§ Problem details: Please repeat the lines below, exactly and only, from the one that holds "(1007, 477) none -> (778, 273) //" through the one that holds "[382,494,872,510] - defaults".

§ Records for the task:
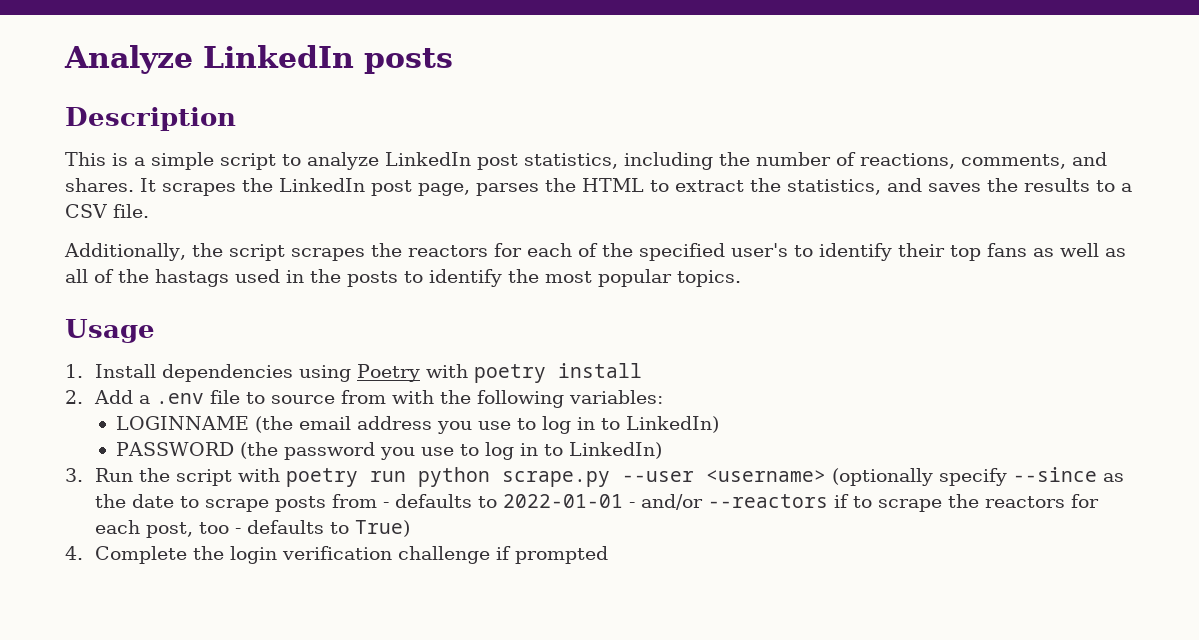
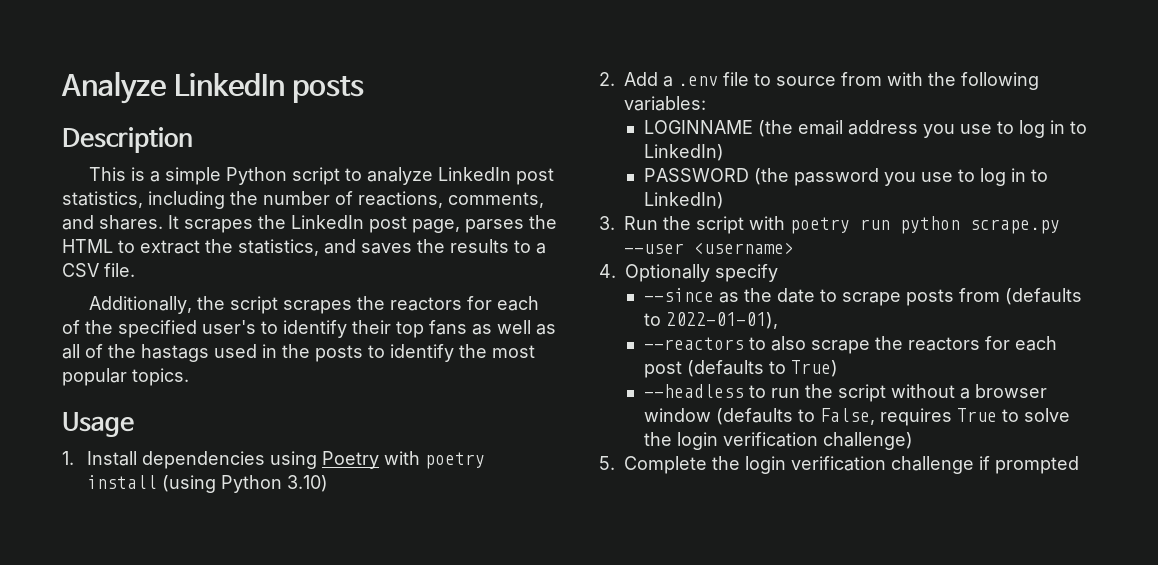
(214, 161) none -> [225,167,287,185] Python
(642, 370) none -> [161,475,328,493] (using Python 3.10)
[831,468,933,486] (optionally -> [599,264,710,282] // 4. Optionally
(1007, 477) none -> (778, 273) //
[382,494,872,510] - defaults to 2022-01-01 - and/or --reactors if to -> [1004,288,1082,305] [643,312,778,329] [643,336,806,351] (defaults to 2022-01-01), // --reactors to also
[145,520,410,538] [65,546,83,560] post, too - defaults to True) // 4. -> [643,360,838,378] [643,384,1047,402] [643,408,1070,426] [643,432,913,450] [599,456,615,470] post (defaults to True) // --headless to run the script without a browser window (defaults to False, requires True to solve the login verification challenge) // 5.

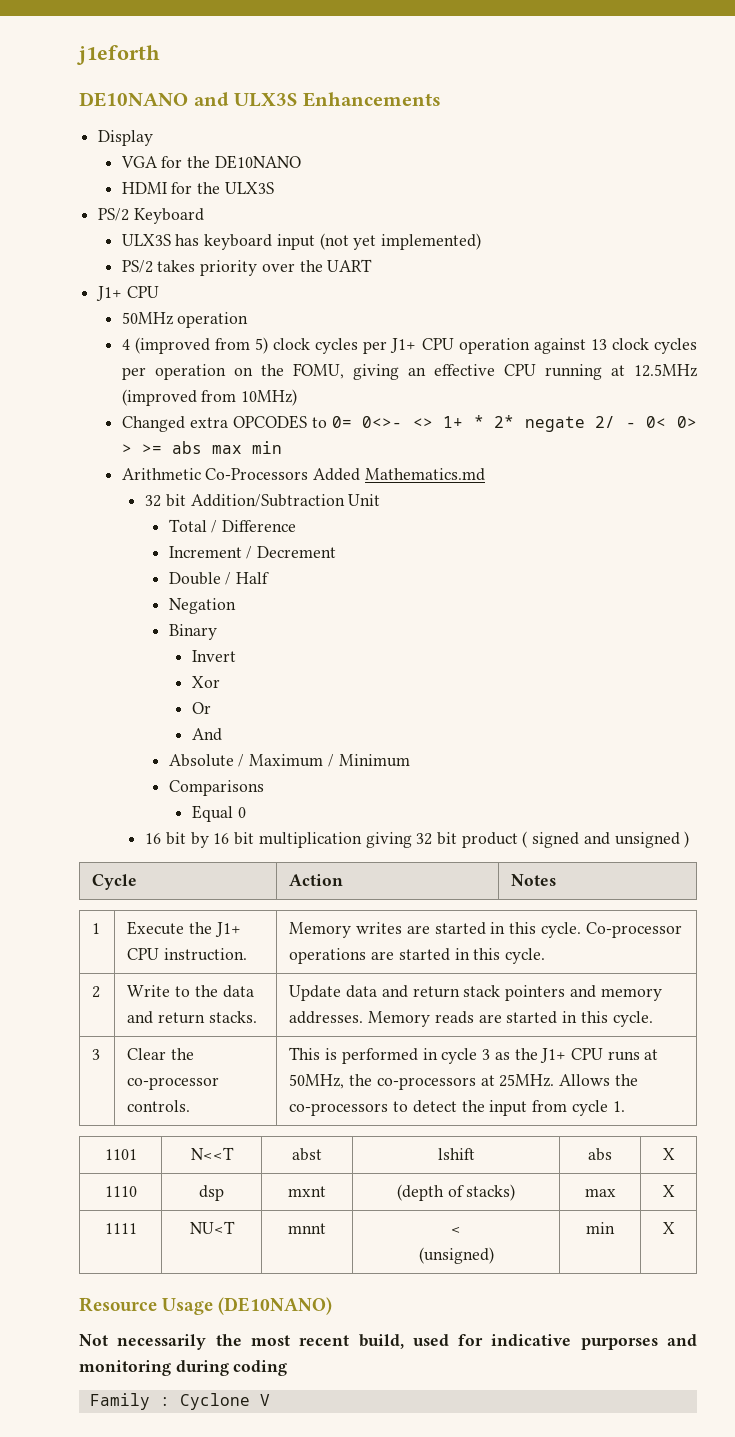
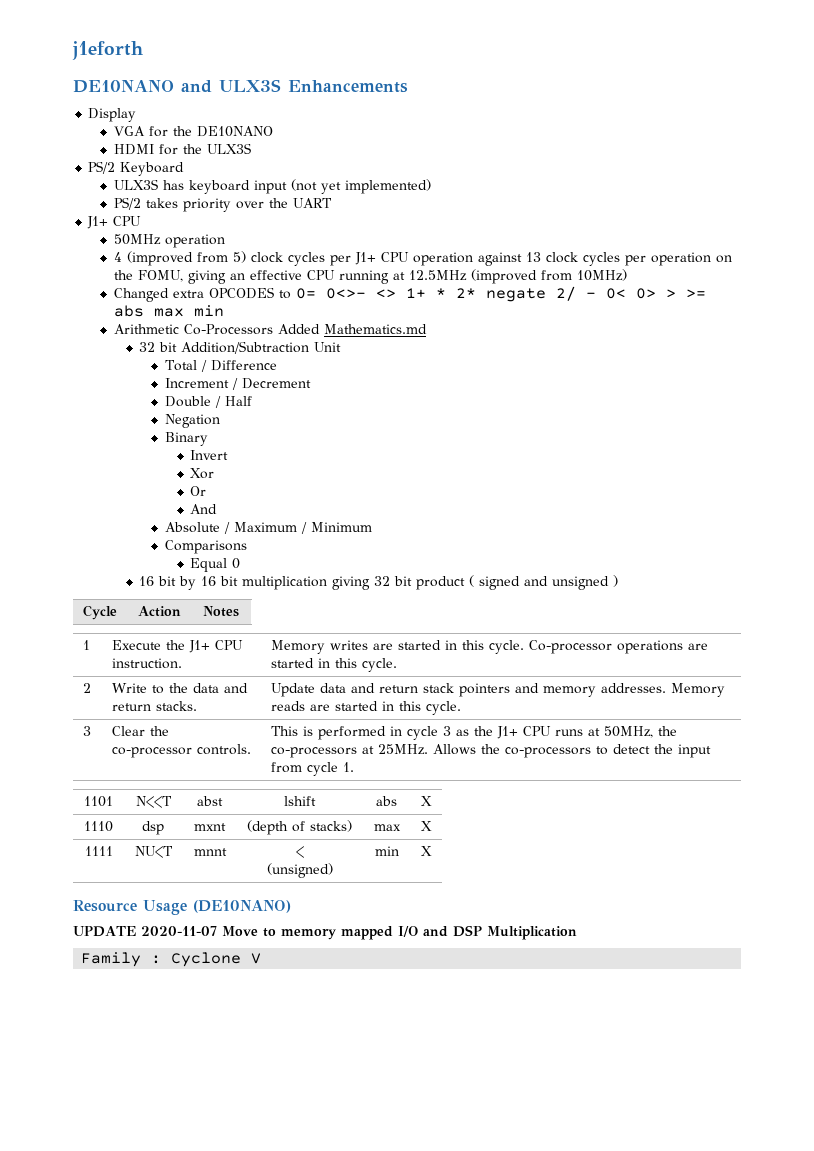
[79,1334,697,1350] [79,1360,288,1376] Not necessarily the most recent build, used for indicative purporses and monitoring during coding -> [73,925,577,940] UPDATE 2020-11-07 Move to memory mapped I/O and DSP Multiplication

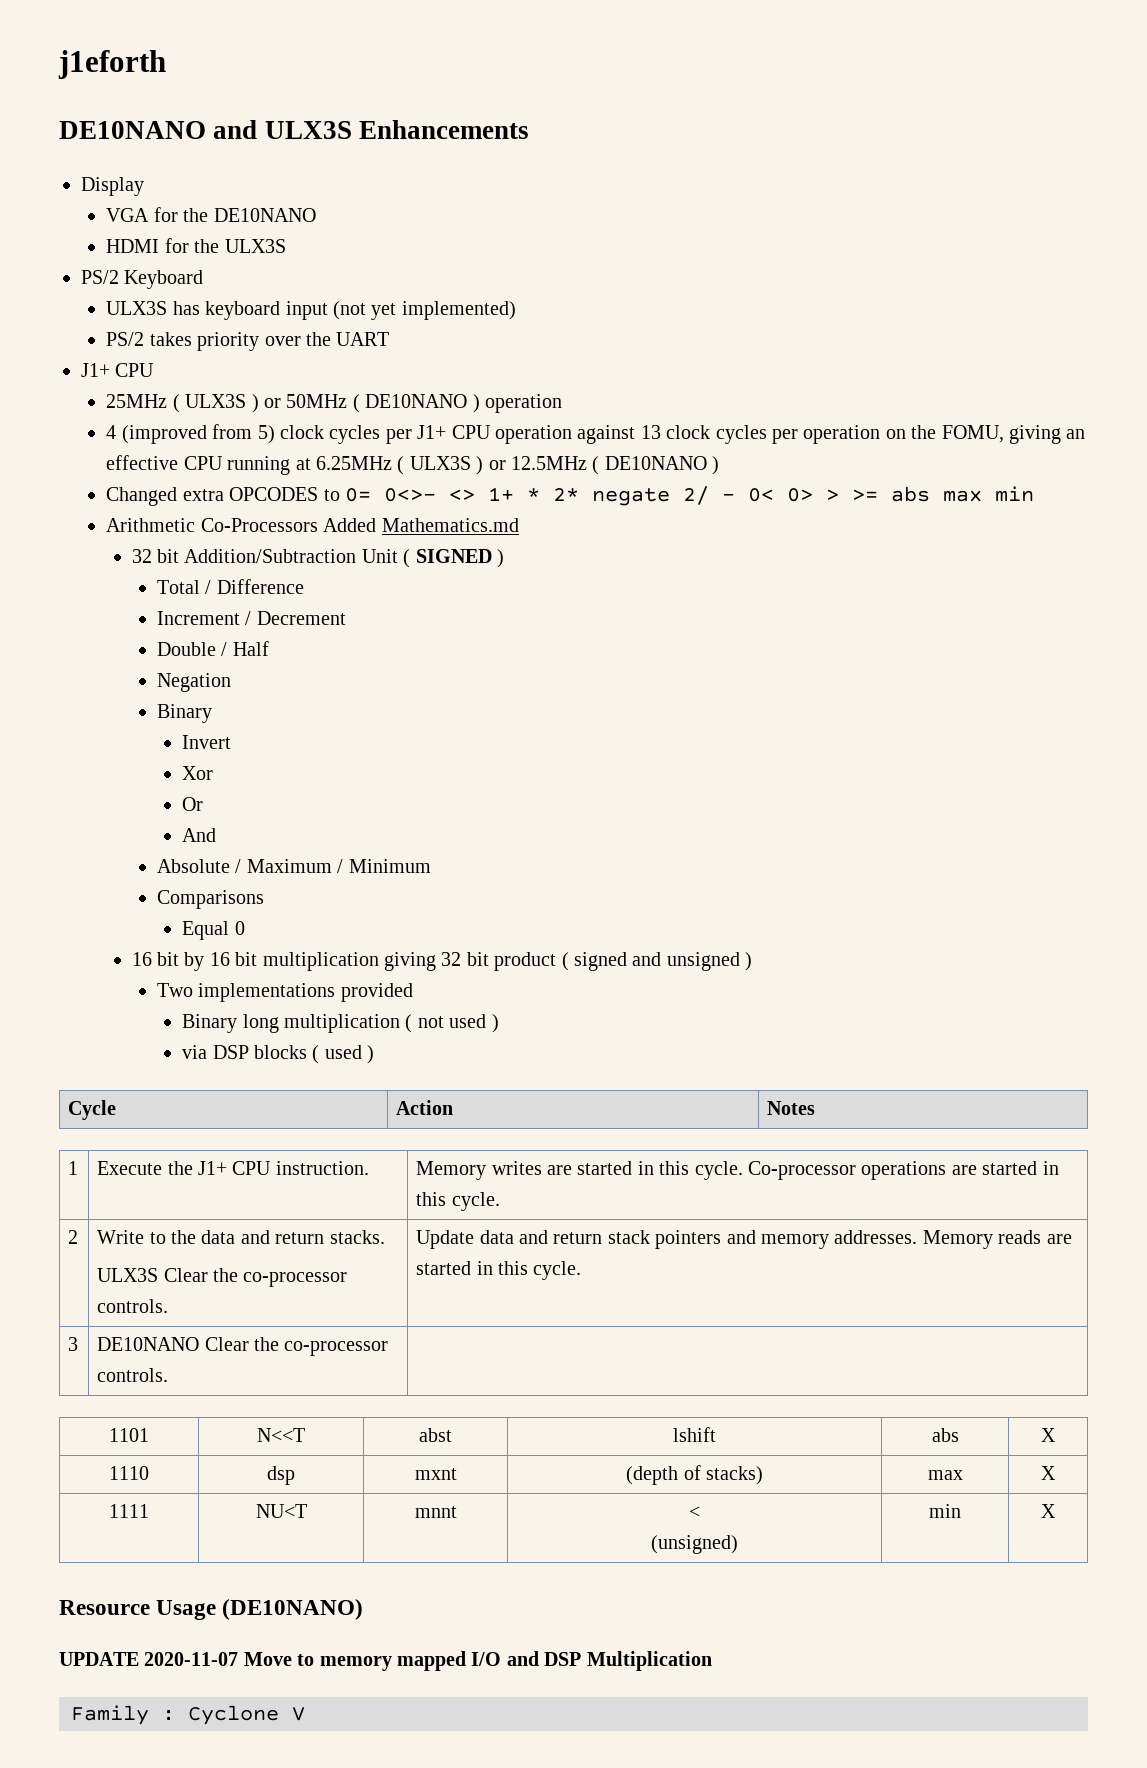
[113,234,161,245] 50MHz -> [106,394,480,413] 25MHz ( ULX3S ) or 50MHz ( DE10NANO )
[408,269,627,284] 12.5MHz (improved from 10MHz) -> [315,456,720,475] 6.25MHz ( ULX3S ) or 12.5MHz ( DE10NANO )
(342, 347) none -> [403,549,505,568] ( SIGNED )
(619, 581) none -> [156,983,413,1002] [182,1014,499,1033] [182,1045,375,1064] // Two implementations provided // Binary long multiplication ( not used ) // via DSP blocks ( used )
(198, 706) none -> [97,1268,348,1287] [97,1299,169,1313] // ULX3S Clear the co-processor controls.
[112,726,170,736] [112,744,252,758] [271,726,678,740] [271,744,712,758] [271,762,355,776] Clear the co-processor controls. | This is performed in cycle 3 as the J1+ CPU runs at 50MHz, the co-processors at 25MHz. Allows the co-processors to detect the input from cycle 1. -> [97,1337,389,1356] [97,1368,169,1382] DE10NANO Clear the co-processor controls. |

§ Task response:
(1007, 477) none -> (778, 273) //
[382,494,872,510] - defaults to 2022-01-01 - and/or --reactors if to -> [1004,288,1082,305] [643,312,778,329] [643,336,806,351] (defaults to 2022-01-01), // --reactors to also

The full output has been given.